Une étude révèle le créneau idéal d’entraînement en force pour une vie prolongée
Une étude de longue haleine indique qu’un entraînement en force de 90 à 120 minutes par semaine pourrait être la fourchette idéale pour réduire le risque de décès. Cette recherche, publiée en ligne dans le British Journal of Sports Medicine, a suivi des participants pendant jusqu’à 30 ans.
Les bénéfices étaient encore plus marqués lorsque l’entraînement en force était combiné à des exercices aérobiques. Cependant, les chercheurs n’ont observé aucun avantage supplémentaire à dépasser 120 minutes d’entraînement en force par semaine. Ce niveau d’exercice était associé à une réduction de 19 % du risque de décès par maladies cardiovasculaires et de 27 % du risque de décès par maladies neurologiques.
Entraînement en force et santé à long terme
Bien que les avantages de l’exercice aérobie pour la longévité soient bien établis, l’impact des activités de renforcement musculaire sur la mortalité globale et les causes spécifiques de décès reste moins clair. Les chercheurs ont voulu déterminer si l’entraînement en force, seul ou en combinaison avec des exercices aérobiques, pouvait influencer ces risques.
Pour ce faire, ils ont analysé des données collectées pendant trois décennies à partir de trois études majeures : l’étude de suivi des professionnels de la santé (1992-2022), l’étude de santé des infirmières (2002-2021) et l’étude de santé des infirmières II (2003-2021). Ensemble, ces études ont inclus 147 374 participants (31 540 hommes et 115 834 femmes).
Tous les deux ans, les participants ont indiqué le temps qu’ils consacraient chaque semaine à l’entraînement en force et aux exercices aérobiques. Les activités aérobiques comprenaient la marche rapide, la course, la natation, le cyclisme, et d’autres formes d’exercice. L’entraînement en force englobait des exercices utilisant des poids ou le poids du corps, tels que les pompes, les squats et les fentes.
Au début de l’étude, les participants avaient en moyenne 54 ans. Ceux qui rapportaient des niveaux plus élevés d’entraînement en force étaient généralement plus jeunes, pesaient moins et suivaient des modes de vie plus sains.
Résultats des chercheurs
Environ 74 % des participants ont dépassé les 150 minutes d’exercice aérobie d’intensité modérée recommandées par semaine, équivalent à 7,5 heures MET sur le long terme.
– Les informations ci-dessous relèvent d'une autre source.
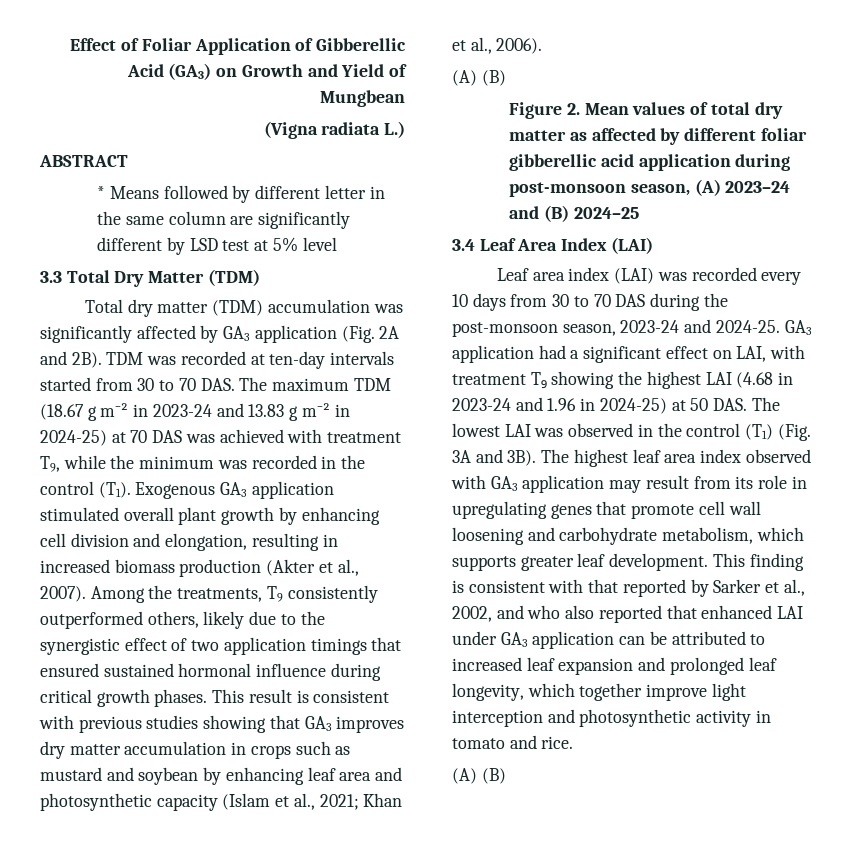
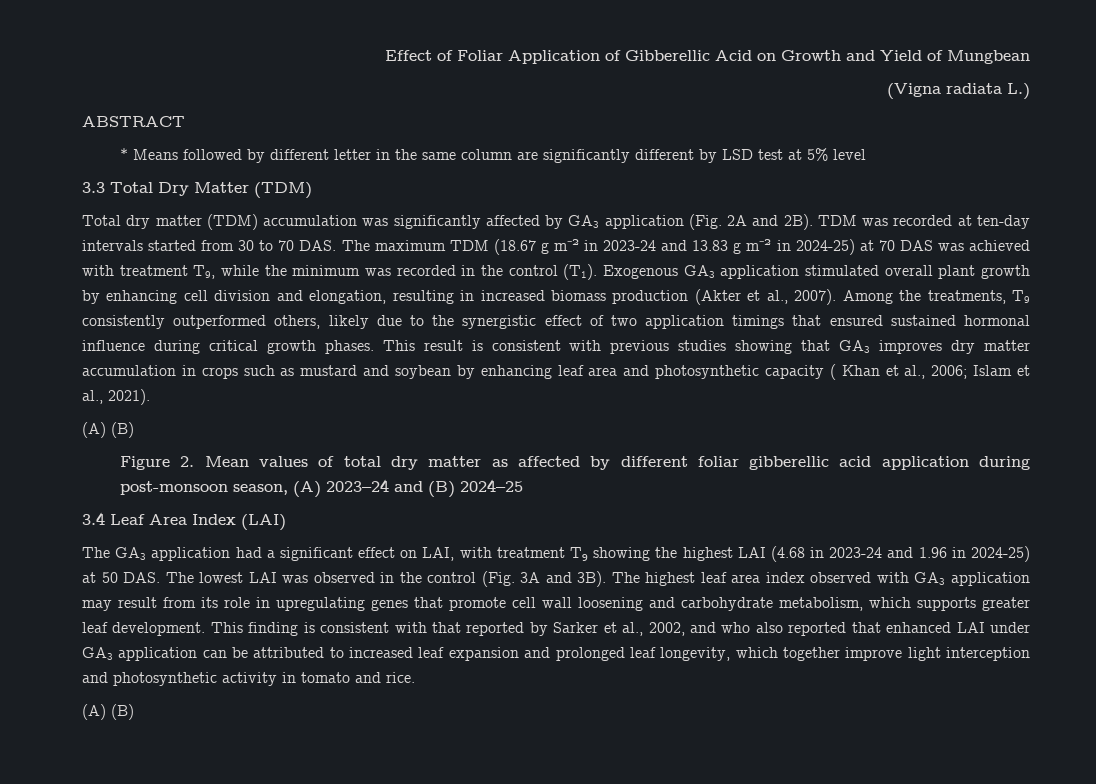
- Effect of Foliar Application of Gibberellic Acid (GA3) on Growth and Yield of Mungbean
+ Effect of Foliar Application of Gibberellic Acid on Growth and Yield of Mungbean
- This result is consistent with previous studies showing that GA3 improves dry matter accumulation in crops such as mustard and soybean by enhancing leaf area and photosynthetic capacity (Islam et al., 2021; Khan et al., 2006).
+ This result is consistent with previous studies showing that GA3 improves dry matter accumulation in crops such as mustard and soybean by enhancing leaf area and photosynthetic capacity ( Khan et al., 2006; Islam et al., 2021).
- Leaf area index (LAI) was recorded every 10 days from 30 to 70 DAS during the post-monsoon season, 2023-24 and 2024-25. GA3 application had a significant effect on LAI, with treatment T₉ showing the highest LAI (4.68 in 2023-24 and 1.96 in 2024-25) at 50 DAS. The lowest LAI was observed in the control (T1) (Fig. 3A and 3B).
+ The GA3 application had a significant effect on LAI, with treatment T₉ showing the highest LAI (4.68 in 2023-24 and 1.96 in 2024-25) at 50 DAS. The lowest LAI was observed in the control (Fig. 3A and 3B).

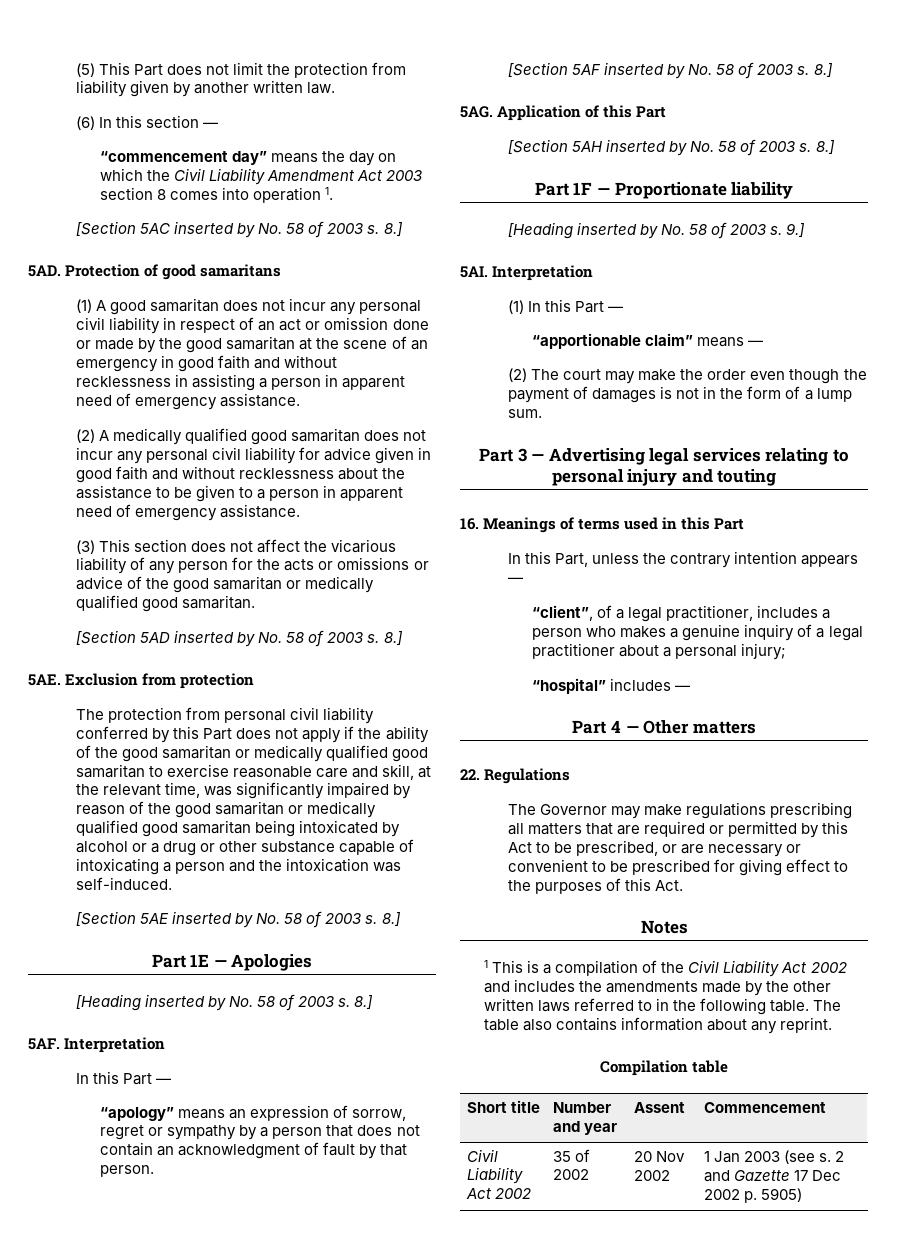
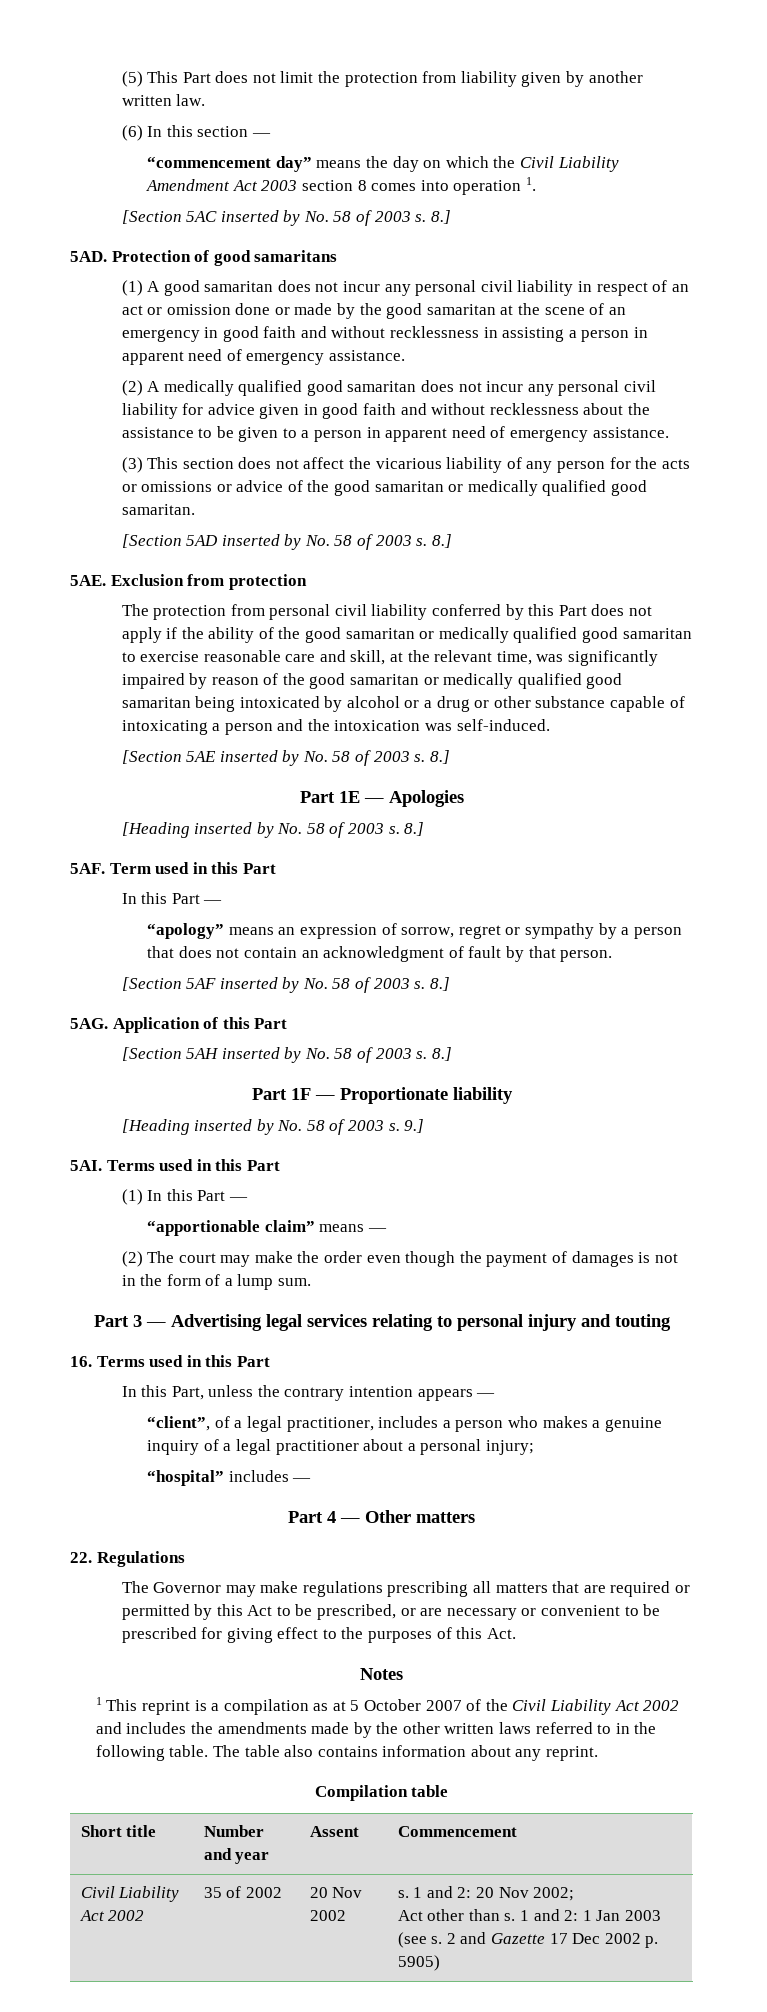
- 5AF. Interpretation
+ 5AF. Term used in this Part
- 5AI. Interpretation
+ 5AI. Terms used in this Part
- 16. Meanings of terms used in this Part
+ 16. Terms used in this Part
- 1 This is a compilation of the Civil Liability Act 2002 and includes the amendments made by the other written laws referred to in the following table.
+ 1 This reprint is a compilation as at 5 October 2007 of the Civil Liability Act 2002 and includes the amendments made by the other written laws referred to in the following table.
- Civil Liability Act 2002 | 35 of 2002 | 20 Nov 2002 | 1 Jan 2003 (see s. 2 and Gazette 17 Dec 2002 p. 5905)
+ Civil Liability Act 2002 | 35 of 2002 | 20 Nov 2002 | s. 1 and 2: 20 Nov 2002;
+ Act other than s. 1 and 2: 1 Jan 2003 (see s. 2 and Gazette 17 Dec 2002 p. 5905)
Près de la moitié (46 %) des participants ont déclaré pratiquer une forme d’entraînement en force.
Au cours de la période de suivi de 30 ans, 35 798 participants sont décédés. Les chercheurs ont constaté que des niveaux plus élevés d’entraînement en force hebdomadaire étaient associés à un risque de décès plus faible. Après avoir pris en compte d’autres facteurs pouvant influencer les résultats, les participants ayant réalisé 90 à 119 minutes d’entraînement en force par semaine avaient un risque de décès de 13 % plus faible, sans réduction supplémentaire observée au-delà de 120 minutes par semaine.
Cette même fourchette de 90 à 119 minutes était également liée à une réduction de 19 % du risque de décès par maladies cardiovasculaires et de 27 % par maladies neurologiques.
Des bénéfices liés au cancer apparaissaient à des niveaux d’entraînement en force plus faibles. Les participants effectuant 1 à 29 minutes par semaine avaient un risque de décès par cancer réduit de 21 %, tandis que ceux faisant 30 à 59 minutes par semaine avaient un risque réduit de 18 %.
Limitations importantes
Les chercheurs ont souligné que cette étude était d’observation, ce qui signifie qu’elle ne peut pas prouver que l’entraînement en force a directement causé les réductions du risque de mortalité. Ils ont également noté plusieurs limitations, notamment que les habitudes d’exercice étaient autodéclarées, ce qui peut introduire des inexactitudes. L’analyse n’incluait pas certaines formes d’entraînement en force, comme les calisthénies et le Pilates.
Malgré ces limitations, les chercheurs ont conclu que des niveaux différents d’entraînement en force pourraient être nécessaires pour optimiser les bénéfices en matière de mortalité.